§ **Web page edit records**:
• • • • •
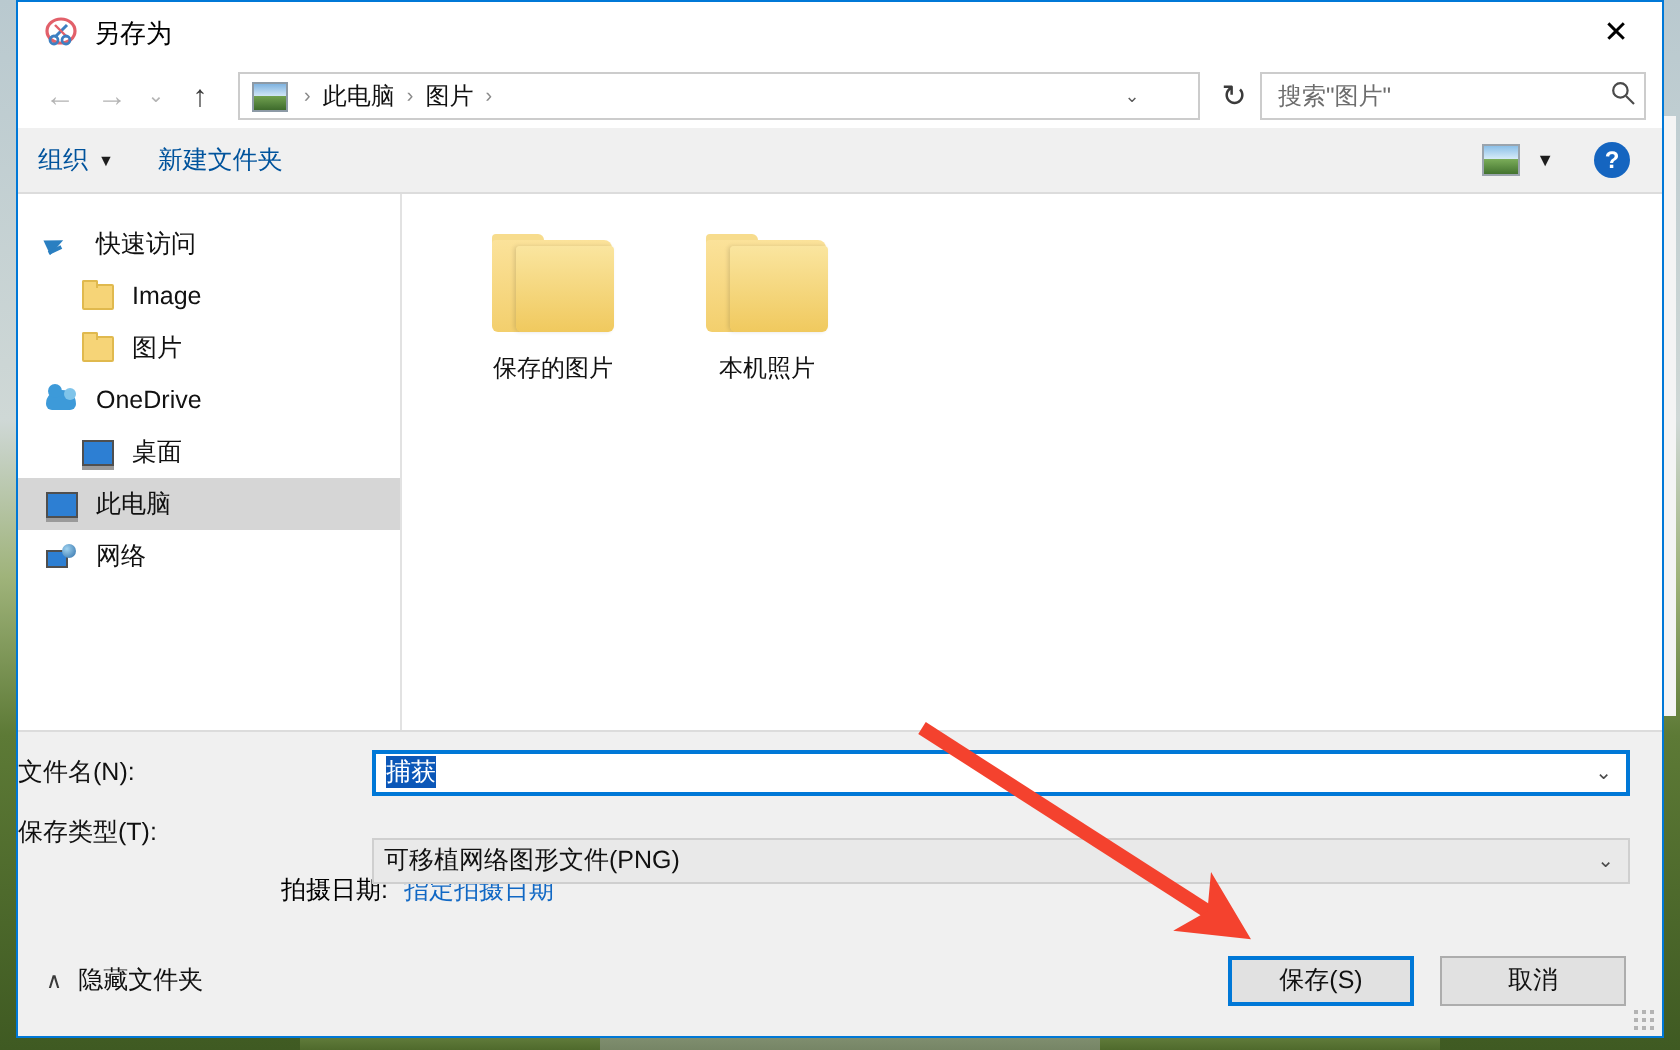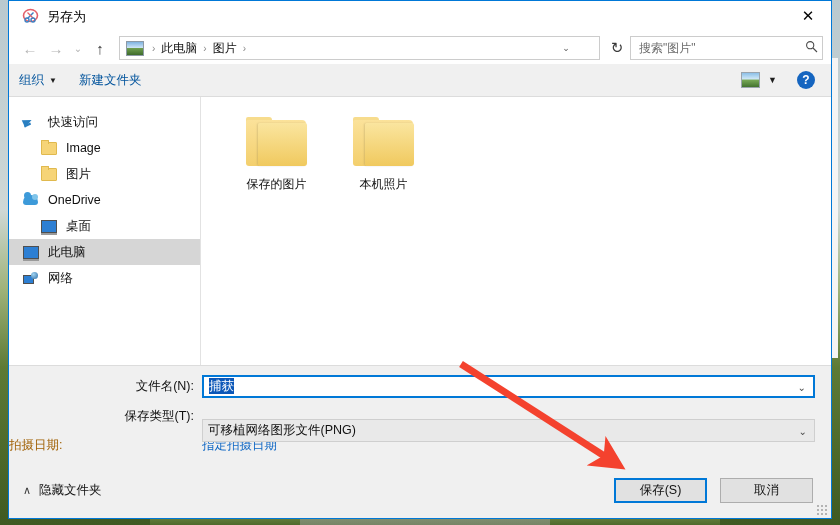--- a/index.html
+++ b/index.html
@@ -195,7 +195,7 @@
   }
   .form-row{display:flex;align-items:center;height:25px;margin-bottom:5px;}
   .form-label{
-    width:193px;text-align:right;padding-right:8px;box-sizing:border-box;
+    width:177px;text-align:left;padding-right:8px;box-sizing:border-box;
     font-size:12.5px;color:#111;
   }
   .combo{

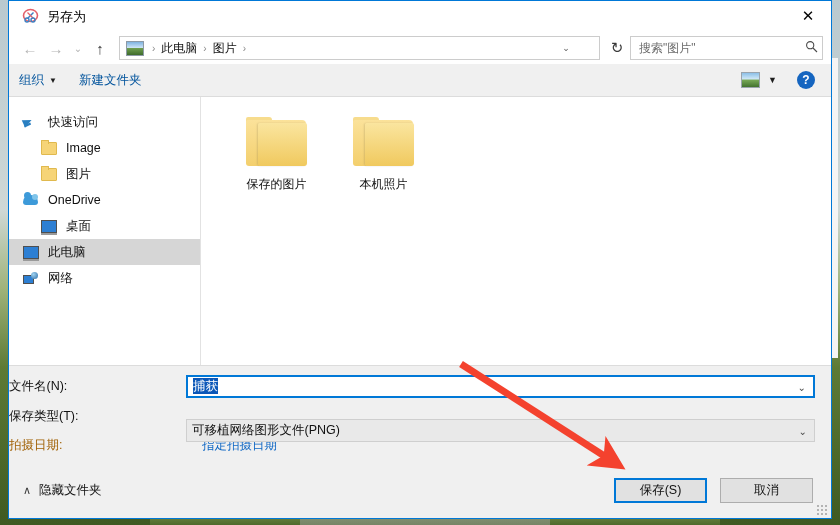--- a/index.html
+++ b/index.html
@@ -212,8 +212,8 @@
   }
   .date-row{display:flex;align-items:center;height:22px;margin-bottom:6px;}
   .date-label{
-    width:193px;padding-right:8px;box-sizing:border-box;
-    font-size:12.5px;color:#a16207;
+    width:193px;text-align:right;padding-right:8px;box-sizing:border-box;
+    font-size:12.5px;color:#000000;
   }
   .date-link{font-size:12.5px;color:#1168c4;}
• • • • •
§ **TASK REQUIREMENTS**: Whenever a line includes the word "display", pull it out of the entries.

§ **OUTPUT OF THE TASK**:
   .form-row{display:flex;align-items:center;height:25px;margin-bottom:5px;}
   .date-row{display:flex;align-items:center;height:22px;margin-bottom:6px;}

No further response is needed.